Those lines of the data that hold the word "linear" are to be copied out.

Entries taken from a collection =
:::

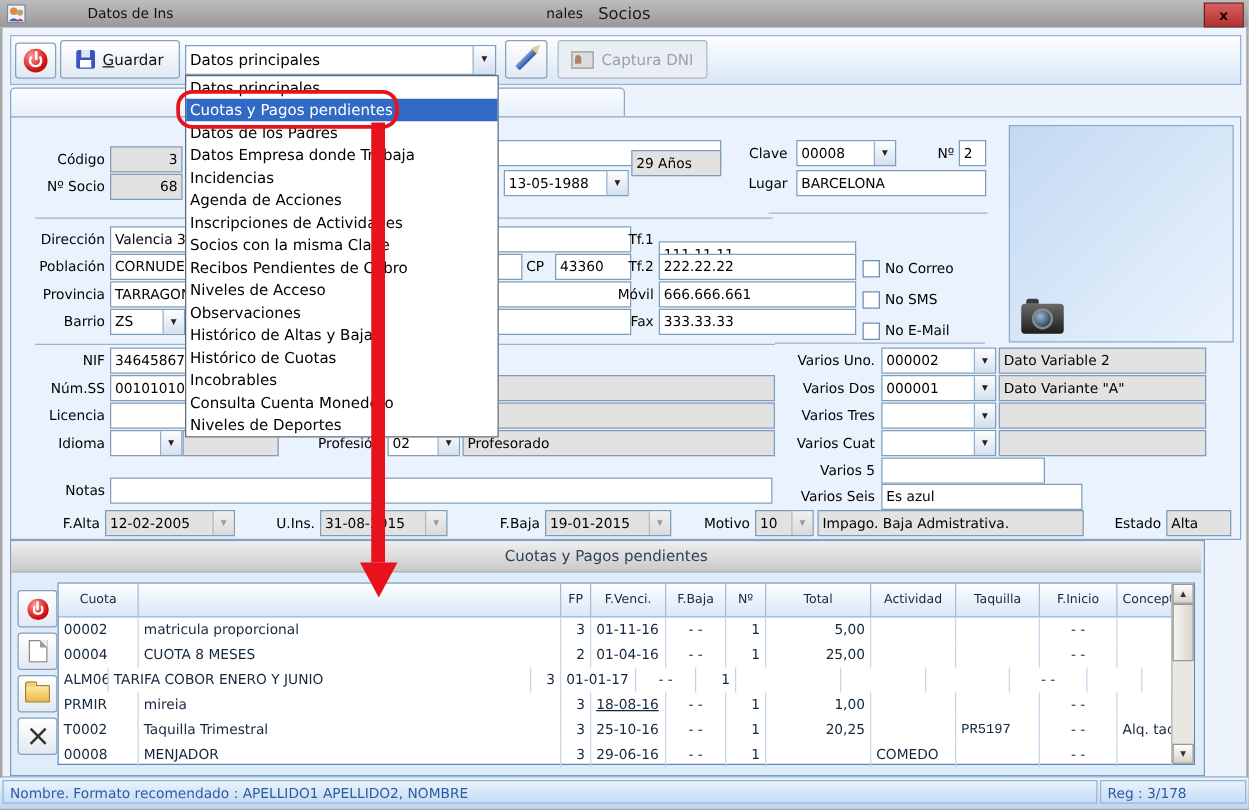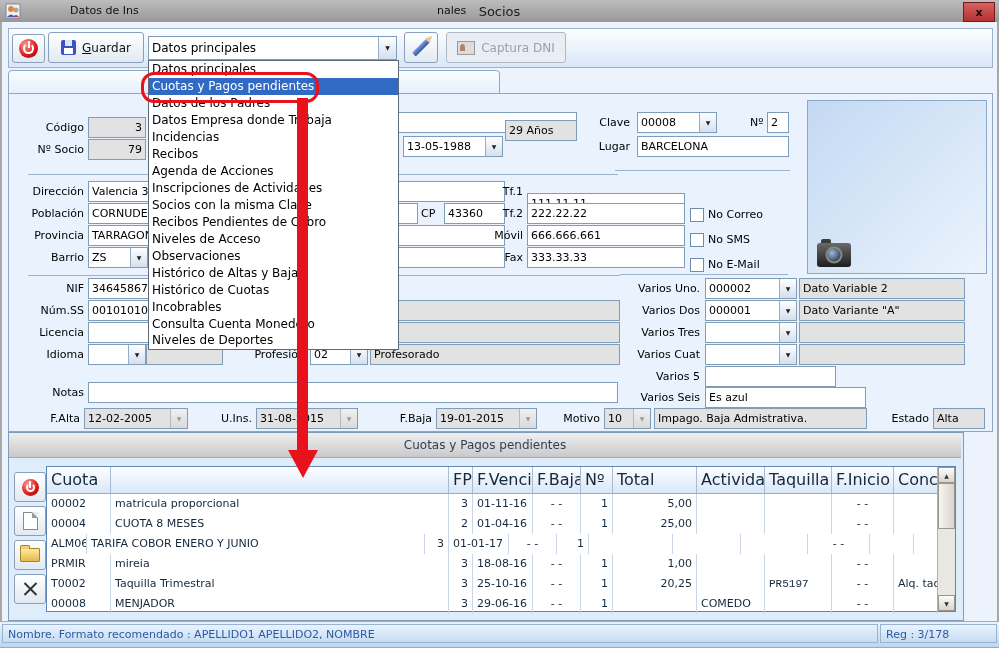--- a/index.html
+++ b/index.html
@@ -100,21 +100,21 @@
     display:flex;align-items:center;justify-content:center;font-size:12px;color:#30405a;}
   .sbtn{position:absolute;left:14px;width:30px;height:28px;
     background:linear-gradient(#ffffff,#e2e9f2);border:1px solid #8aa0ba;border-radius:3px;
     display:flex;align-items:center;justify-content:center;}
   
   .ptable{position:absolute;left:46px;top:466px;width:910px;height:146px;
     background:#fff;border:1px solid #5f87b5;box-sizing:border-box;}
   .thead{display:flex;height:26px;background:linear-gradient(#fdfeff,#d8e7f8);
     border-bottom:1px solid #8fb0d0;}
   .hcell{box-sizing:border-box;border-right:1px solid #a8bdd4;padding:0 4px;
-    font-size:16px;line-height:25px;color:#15283c;overflow:hidden;white-space:nowrap;}
+    font-size:10px;line-height:25px;color:#15283c;overflow:hidden;white-space:nowrap;text-align:center;}
   .trow{display:flex;height:20px;}
   .tcell{box-sizing:border-box;border-right:1px solid #c6d6e8;padding:0 4px;
     font-size:11px;line-height:20px;color:#15283c;overflow:hidden;white-space:nowrap;}
   .sb{position:absolute;right:0;top:0;bottom:0;width:17px;background:#e9e7e2;border-left:1px solid #b0b0b0;}
   .sb-btn{height:16px;background:linear-gradient(#fdfdfd,#d8d4cc);border:1px solid #9a968e;
     display:flex;align-items:center;justify-content:center;font-size:6px;color:#333;box-sizing:border-box;}
   .sb-btn.down{position:absolute;bottom:0;left:0;right:0;}
   .sb-thumb{position:absolute;left:0;right:0;top:16px;height:46px;
     background:linear-gradient(90deg,#f6f5f1,#d9d5cd);border:1px solid #9a968e;box-sizing:border-box;}
   
@@ -176,21 +176,21 @@
 
   <div class="mainpanel"></div>
   <div class="divider" style="left:28px;top:174px;width:590px"></div>
   <div class="divider" style="left:28px;top:275px;width:592px"></div>
   <div class="divider" style="left:615px;top:170px;width:175px"></div>
   <div class="divider" style="left:620px;top:274px;width:168px"></div>
 
   <div class="lbl r" style="left:8px;top:117px;width:76px">Código</div>
   <div class="field gbox num" style="left:88px;top:117px;width:58px">3</div>
   <div class="lbl r" style="left:8px;top:139px;width:76px">Nº Socio</div>
-  <div class="field gbox num" style="left:88px;top:139px;width:58px">79</div>
+  <div class="field gbox num" style="left:88px;top:139px;width:58px">68</div>
 
   <div class="lbl r" style="left:8px;top:181px;width:76px">Dirección</div>
   <div class="field" style="left:88px;top:181px;width:417px">Valencia 3</div>
   <div class="lbl r" style="left:8px;top:203px;width:76px">Población</div>
   <div class="field" style="left:88px;top:203px;width:330px">CORNUDEL</div>
   <div class="lbl" style="left:421px;top:203px">CP</div>
   <div class="field" style="left:444px;top:203px;width:61px">43360</div>
   <div class="lbl r" style="left:8px;top:225px;width:76px">Provincia</div>
   <div class="field" style="left:88px;top:225px;width:417px">TARRAGON</div>
   <div class="lbl r" style="left:8px;top:247px;width:76px">Barrio</div>
@@ -381,21 +381,21 @@
           <div class="tcell" style="width: 84px; text-align: right;"></div>
           <div class="tcell" style="width: 68px;"></div>
           <div class="tcell" style="width: 67px;"></div>
           <div class="tcell" style="width: 62px; text-align: center;">- -</div>
           <div class="tcell" style="width: 44px;"></div>
         </div>
         <div class="trow">
           <div class="tcell" style="width: 64px;">PRMIR</div>
           <div class="tcell" style="width: 338px;">mireia</div>
           <div class="tcell" style="width: 24px; text-align: right;">3</div>
-          <div class="tcell" style="width: 60px;">18-08-16</div>
+          <div class="tcell" style="width: 60px; text-decoration: underline;">18-08-16</div>
           <div class="tcell" style="width: 48px; text-align: center;">- -</div>
           <div class="tcell" style="width: 32px; text-align: right;">1</div>
           <div class="tcell" style="width: 84px; text-align: right;">1,00</div>
           <div class="tcell" style="width: 68px;"></div>
           <div class="tcell" style="width: 67px;"></div>
           <div class="tcell" style="width: 62px; text-align: center;">- -</div>
           <div class="tcell" style="width: 44px;"></div>
         </div>
         <div class="trow">
           <div class="tcell" style="width: 64px;">T0002</div>
@@ -435,21 +435,20 @@
     <div class="statseg" style="left:2px;width:876px">Nombre. Formato recomendado : APELLIDO1 APELLIDO2, NOMBRE</div>
     <div class="statseg" style="left:880px;width:117px">Reg : 3/178</div>
   </div>
 
   <div class="dd-panel">
       <div class="dd-item">Datos principales</div>
       <div class="dd-item selected">Cuotas y Pagos pendientes</div>
       <div class="dd-item">Datos de los Padres</div>
       <div class="dd-item">Datos Empresa donde Trabaja</div>
       <div class="dd-item">Incidencias</div>
-      <div class="dd-item">Recibos</div>
       <div class="dd-item">Agenda de Acciones</div>
       <div class="dd-item">Inscripciones de Actividades</div>
       <div class="dd-item">Socios con la misma Clave</div>
       <div class="dd-item">Recibos Pendientes de Cobro</div>
       <div class="dd-item">Niveles de Acceso</div>
       <div class="dd-item">Observaciones</div>
       <div class="dd-item">Histórico de Altas y Bajas</div>
       <div class="dd-item">Histórico de Cuotas</div>
       <div class="dd-item">Incobrables</div>
       <div class="dd-item">Consulta Cuenta Monedero</div>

:::

Answer box =
     background:linear-gradient(#ffffff,#e2e9f2);border:1px solid #8aa0ba;border-radius:3px;
   .thead{display:flex;height:26px;background:linear-gradient(#fdfeff,#d8e7f8);
   .sb-btn{height:16px;background:linear-gradient(#fdfdfd,#d8d4cc);border:1px solid #9a968e;
     background:linear-gradient(90deg,#f6f5f1,#d9d5cd);border:1px solid #9a968e;box-sizing:border-box;}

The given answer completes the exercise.